▶ **Problem requirements**: Find the lines of data that contain the string "display", then list them.

▶ **Raw data**:
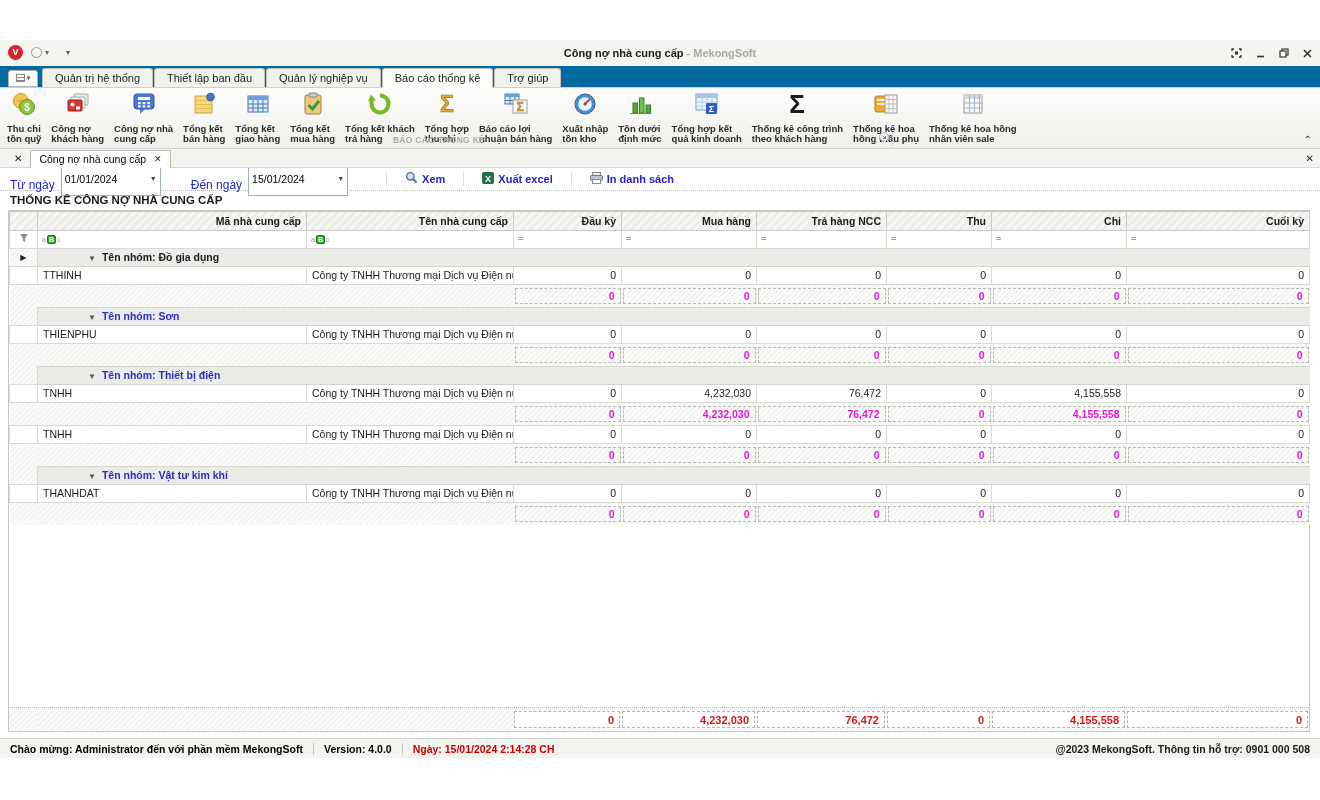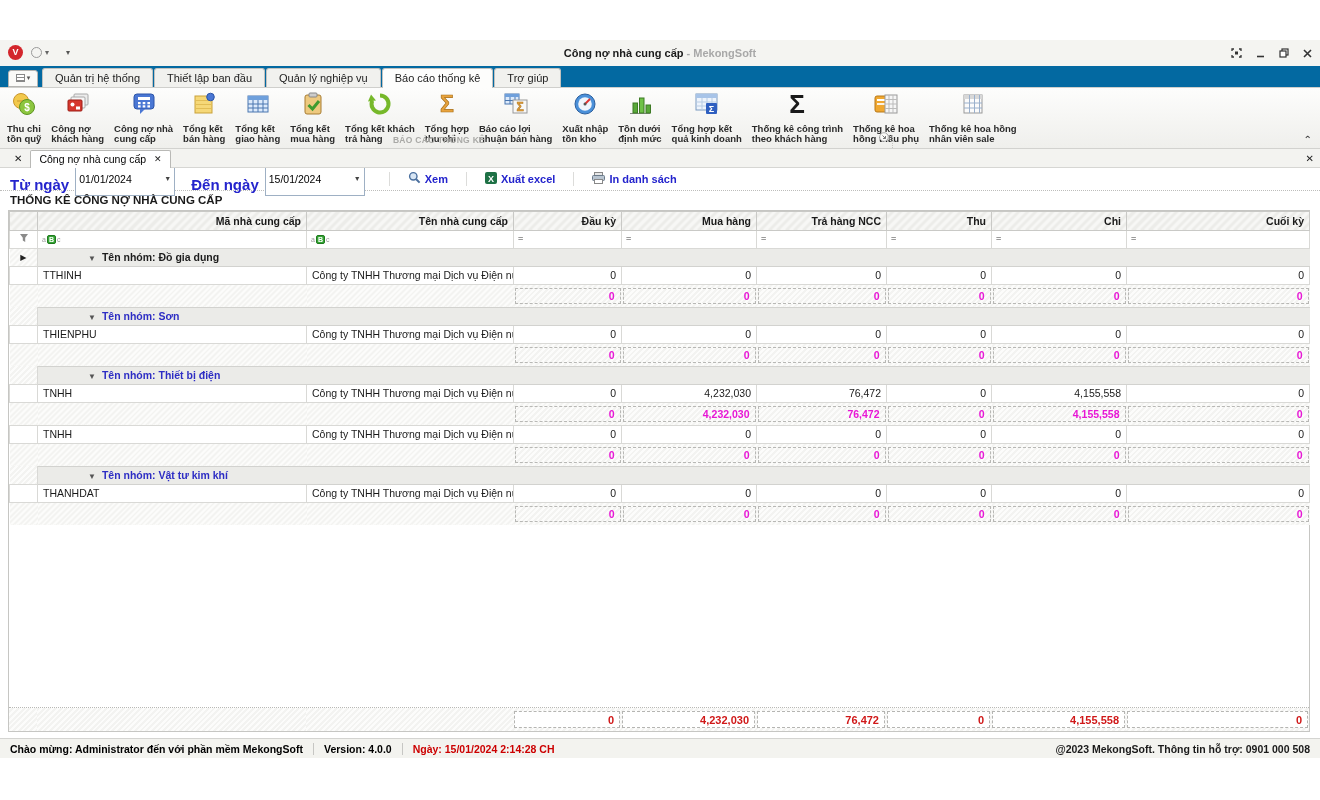--- a/index.html
+++ b/index.html
@@ -54,23 +54,23 @@
     display:flex; align-items:flex-end; padding-left:6px; position:relative; }
   .doc-close-left { font-size:10px; font-weight:bold; color:#222; padding:0 8px 3px; cursor:pointer; }
   .doctab { background:#fff; border:1px solid #b9b9b6; border-bottom:none; border-radius:2px 2px 0 0;
     font-size:10.5px; padding:2px 8px 3px; display:flex; gap:8px; align-items:center; margin-bottom:-1px; }
   .doctab .x { font-weight:bold; font-size:9px; color:#222; }
   .doc-close-right { position:absolute; right:6px; bottom:3px; font-size:10px; font-weight:bold; color:#222; }
 
   
   .filterbar { height:23px; background:#fff; border-bottom:1px dotted #bdbdbb;
     display:flex; align-items:center; padding-left:10px; gap:6px; }
-  .flabel { color:var(--accent); font-weight:bold; font-size:15px;margin-top:12px; }
+  .flabel { color:var(--accent); font-weight:normal; font-size:12px;margin-top:12px; }
   .datebox { width:100px; height:17px; border:1px solid #9eb0c4; background:#fff;
-    display:flex; align-items:center; padding:16px 3px; margin-right:10px; }
+    display:flex; align-items:center; padding:16px 3px; margin-right:24px; }
   .datebox input { border:none; outline:none; width:80px; font-size:10.5px;
     font-family:"Liberation Sans","DejaVu Sans",sans-serif; }
   .datebox .dd { margin-left:auto; font-size:7px; color:#444; }
   .tb-sep { width:1px; height:14px; background:#dcdcda; margin:0 8px; }
   .tbtn { display:flex; align-items:center; gap:4px; color:var(--accent);
     font-weight:bold; font-size:11px; cursor:pointer; padding:0 4px; }
 
   
   .report-title { height:19px; padding:3px 0 0 10px; font-size:11.5px; font-weight:bold; color:#1a1a1a; }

▶ **Solution below**:
     display:flex; align-items:flex-end; padding-left:6px; position:relative; }
     font-size:10.5px; padding:2px 8px 3px; display:flex; gap:8px; align-items:center; margin-bottom:-1px; }
     display:flex; align-items:center; padding-left:10px; gap:6px; }
-    display:flex; align-items:center; padding:16px 3px; margin-right:10px; }
+    display:flex; align-items:center; padding:16px 3px; margin-right:24px; }
   .tbtn { display:flex; align-items:center; gap:4px; color:var(--accent);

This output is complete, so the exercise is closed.